Conditions d’exercice
Les obligations de l'ASBL en matière de traitement d'une plainte de harcèlement sont les suivantes.
| Obligation | Détail |
|---|---|
| Prévention | Mettre en place une politique interne de prévention du harcèlement (art. L.245-2, L.246-2) |
| Réception de la plainte | Accusé de réception écrit et confidentialité garantie |
| Enquête interne | Diligenter une enquête impartiale dans un délai raisonnable |
| Mesures conservatoires | Éloigner l'auteur présumé si nécessaire pour protéger la victime |
| Cessation des faits | Prendre toutes mesures pour faire cesser le harcèlement constaté |
| Information | Informer le salarié des suites données à sa plainte |
| Protection contre les représailles | Interdiction de sanctionner le plaignant ou les témoins (art. L.245-3, L.246-3) |
Modalités pratiques
Le traitement d'une plainte de harcèlement implique plusieurs démarches administratives.
| Étape | Modalité |
|---|---|
| Plainte écrite | Formulaire interne ou courrier recommandé au responsable RH |
| Enquête | Audition des parties et témoins, collecte de preuves écrites |
| Délai | Enquête à conclure dans un délai raisonnable (30 jours recommandé) |
| Rapport | Rapport d'enquête écrit avec conclusions et mesures préconisées |
| Notification | Communication écrite des conclusions au plaignant et à la personne mise en cause |
| Archivage | Conservation du dossier pendant 5 ans minimum |
| Saisine ITM | Le salarié peut saisir l'ITM en parallèle (art. L.614-3) |
Pratiques et recommandations
Formaliser une procédure interne de traitement des plaintes de harcèlement dans le règlement intérieur ou une charte dédiée, accessible à tous les salariés. Cette procédure doit préciser les interlocuteurs, les délais et les garanties de confidentialité.
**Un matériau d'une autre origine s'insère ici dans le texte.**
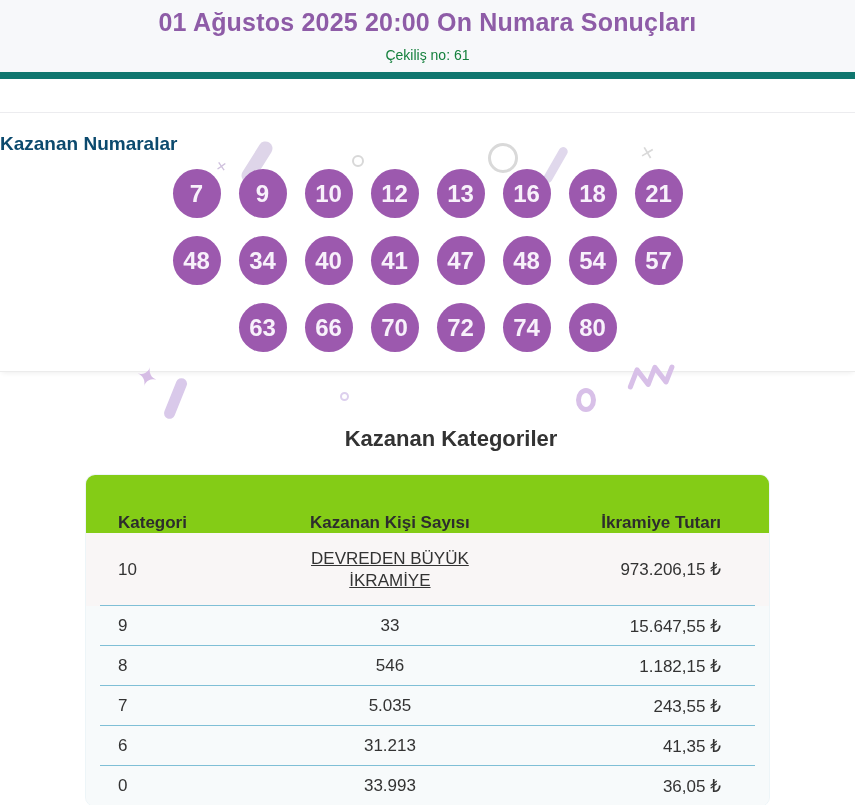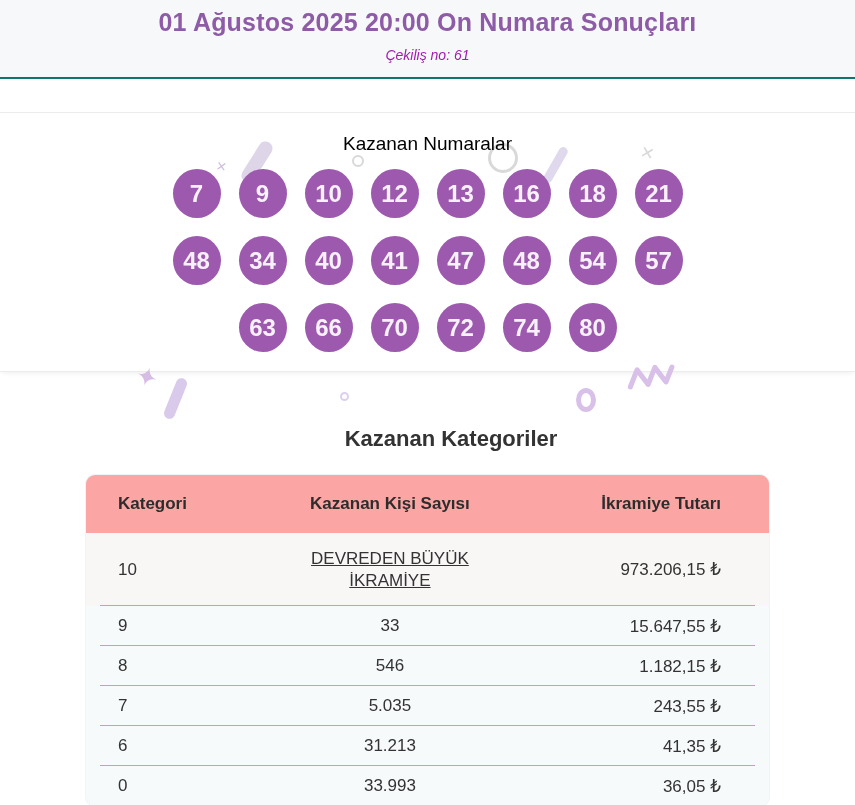--- a/index.html
+++ b/index.html
@@ -7,7 +7,7 @@
   .page { position:relative; width:855px; height:805px; margin:0 auto; background:#ffffff; overflow:hidden; }
 
   
-  .top-area { height:79px; background:#f7f8fa; border-bottom:2px solid #0f766e; text-align:center; box-sizing:border-box; padding-top:8px; }
+  .top-area { height:79px; background:#f7f8fa; border-bottom:7px solid #0f766e; text-align:center; box-sizing:border-box; padding-top:8px; }
   .page-title { margin:0; color:#8e5ca7; font-size:25px; font-weight:bold; letter-spacing:.2px; }
   .draw-no { margin-top:10px; color:#a21caf; font-size:14px;font-style:italic; }
   .band { height:33px; background:#ffffff; border-bottom:1px solid #ececef; }

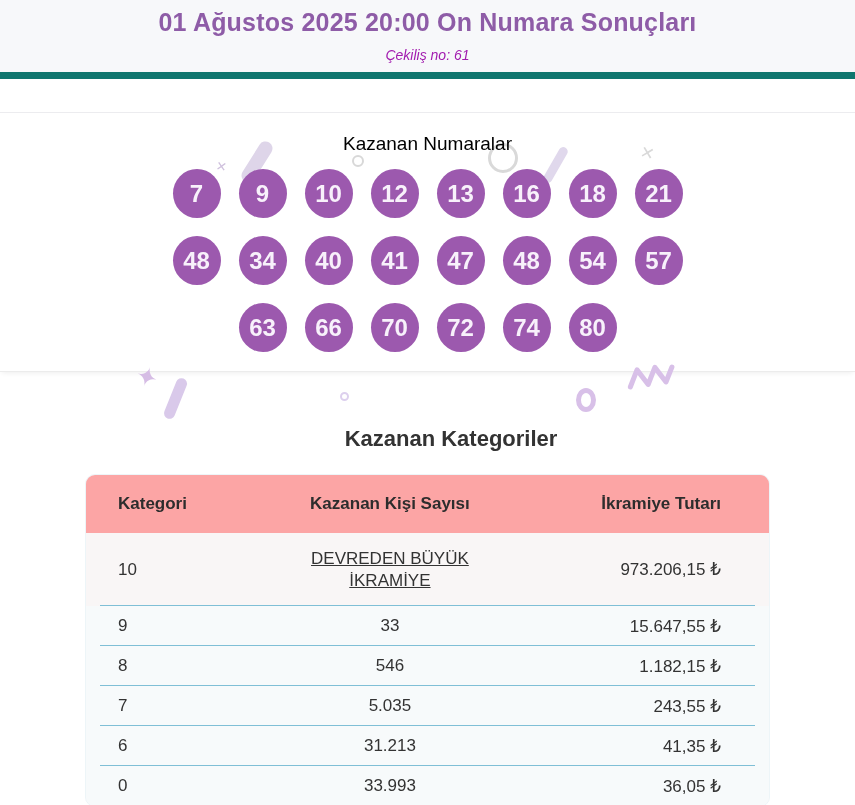--- a/index.html
+++ b/index.html
@@ -9,7 +9,7 @@
   
   .top-area { height:79px; background:#f7f8fa; border-bottom:7px solid #0f766e; text-align:center; box-sizing:border-box; padding-top:8px; }
   .page-title { margin:0; color:#8e5ca7; font-size:25px; font-weight:bold; letter-spacing:.2px; }
-  .draw-no { margin-top:10px; color:#a21caf; font-size:14px;font-style:italic; }
+  .draw-no { margin-top:10px; color:#15803d; font-size:14px; }
   .band { height:33px; background:#ffffff; border-bottom:1px solid #ececef; }
 
   

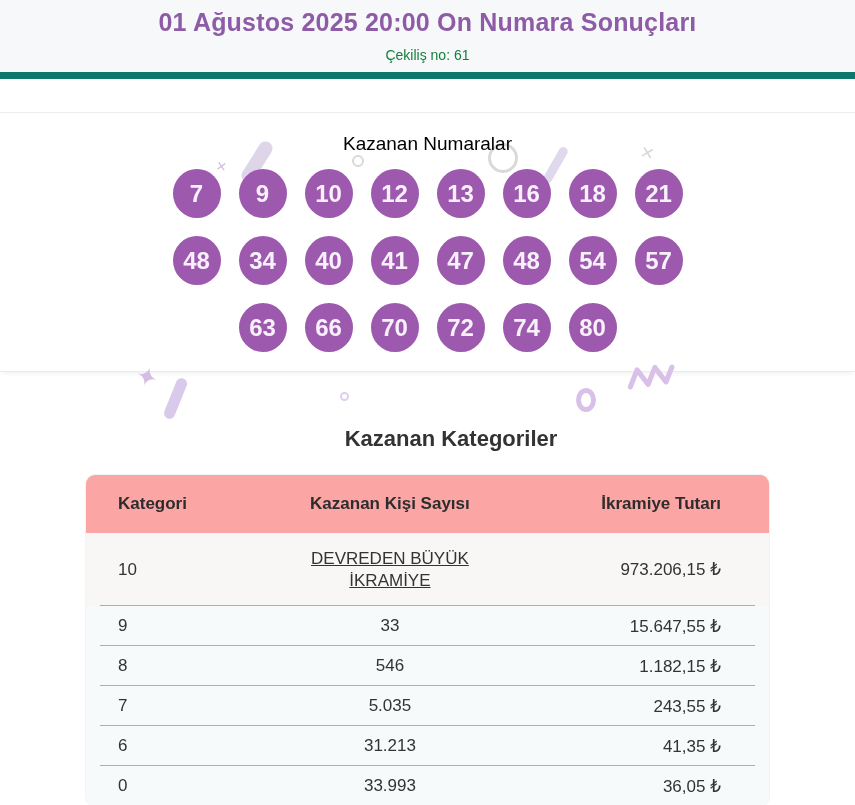--- a/index.html
+++ b/index.html
@@ -15,7 +15,7 @@
   
   .numbers-card { position:relative; background:#ffffff; height:259px; box-sizing:border-box; padding-top:20px;
                   border-bottom:1px solid #ececec; box-shadow:0 3px 5px -2px rgba(0,0,0,.07); }
-  .numbers-heading { margin:0 0 14px; text-align:center; color:#000000; font-size:19px; font-weight:normal; position:relative; z-index:2; }
+  .numbers-heading { margin:0 0 14px; text-align:left; color:#0c4a6e; font-size:19px; font-weight:bold; position:relative; z-index:2; }
   .num-row { display:flex; justify-content:center; gap:18px; margin-bottom:18px; position:relative; z-index:2; }
   .num-ball { width:48px; height:49px; border-radius:50%; background:#9c59ae; color:#f8f1fb;
               font-size:24px; font-weight:bold; display:flex; align-items:center; justify-content:center; }

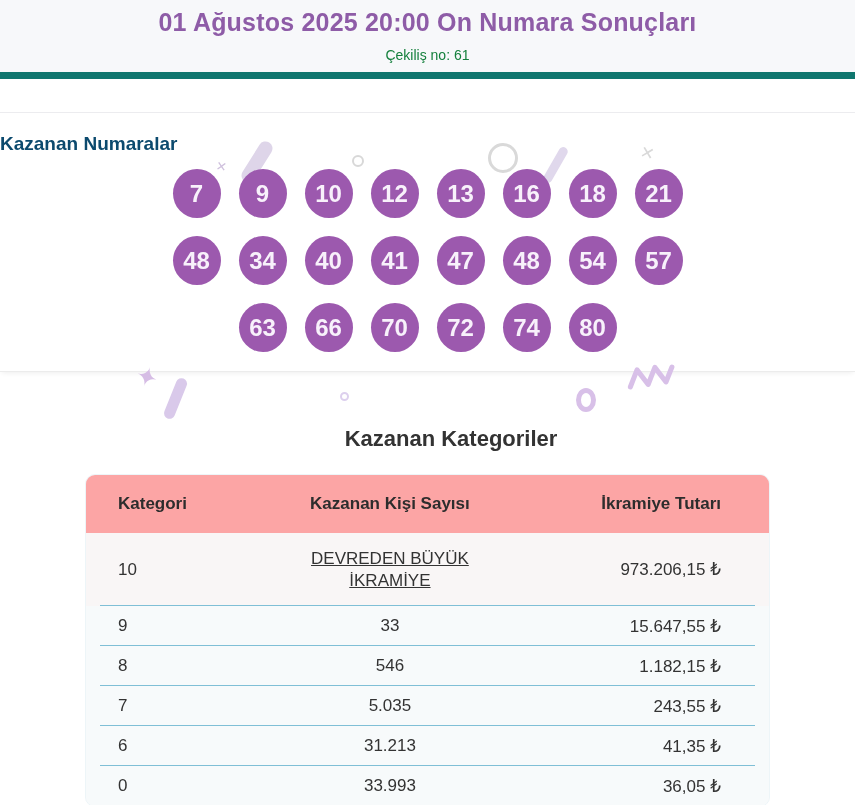--- a/index.html
+++ b/index.html
@@ -29,7 +29,7 @@
   
   .categories-heading { margin:54px 0 22px; text-align:center; color:#333333; font-size:22px; font-weight:bold;padding-left:47px; }
   .cat-table { width:685px; margin:0 auto; border-radius:10px; overflow:hidden; background:#f7fafb; border:1px solid #edf5f8; box-sizing:border-box; }
-  .thead { display:flex; align-items:center; height:58px; background:#fca5a5; font-weight:bold; font-size:17px; color:#2d2d2d; }
+  .thead { display:flex; align-items:flex-end; height:58px; background:#84cc16; font-weight:bold; font-size:17px; color:#2d2d2d; }
   .col-cat   { width:22%; box-sizing:border-box; padding-left:32px; text-align:left; }
   .col-win   { width:45%; text-align:center; }
   .col-prize { flex:1; box-sizing:border-box; padding-right:48px; text-align:right; }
Désigner une personne de confiance interne ou externe chargée de recueillir les signalements. Dans les petites ASBL, le recours à un prestataire externe (médiateur, consultant RH) garantit l'impartialité de l'enquête.
Former les responsables hiérarchiques à la détection des situations de harcèlement et aux réflexes de signalement. La sensibilisation régulière de l'ensemble du personnel contribue à la prévention. Le cadre de prévention du harcèlement détaille les mesures à mettre en place.
Documenter chaque étape du traitement de la plainte pour constituer un dossier probatoire en cas de contentieux devant le tribunal du travail. L'absence de traçabilité renforce la présomption de faute de l'employeur.
Cadre juridique
| Référence | Objet |
|---|---|
| Art. L.245-1 à L.245-4 Code du travail | Harcèlement sexuel : définition, obligations de l'employeur, protection du plaignant |
| Art. L.246-1 à L.246-4 Code du travail | Harcèlement moral : définition, obligations de l'employeur, protection du plaignant |
| Art. L.312-1 Code du travail | Obligation générale de sécurité et santé au travail |
| Art. L.614-3 Code du travail | Compétence de l'ITM en matière de contrôle |
| Art. L.614-13 Code du travail | Amendes administratives (25 à 25 000 €) |
Note
L'inaction face à une plainte de harcèlement peut constituer un motif de résiliation abusive du contrat de travail aux torts de l'employeur si le salarié est contraint de démissionner. Le tribunal du travail peut alors accorder des dommages-intérêts substantiels intégrant le préjudice moral.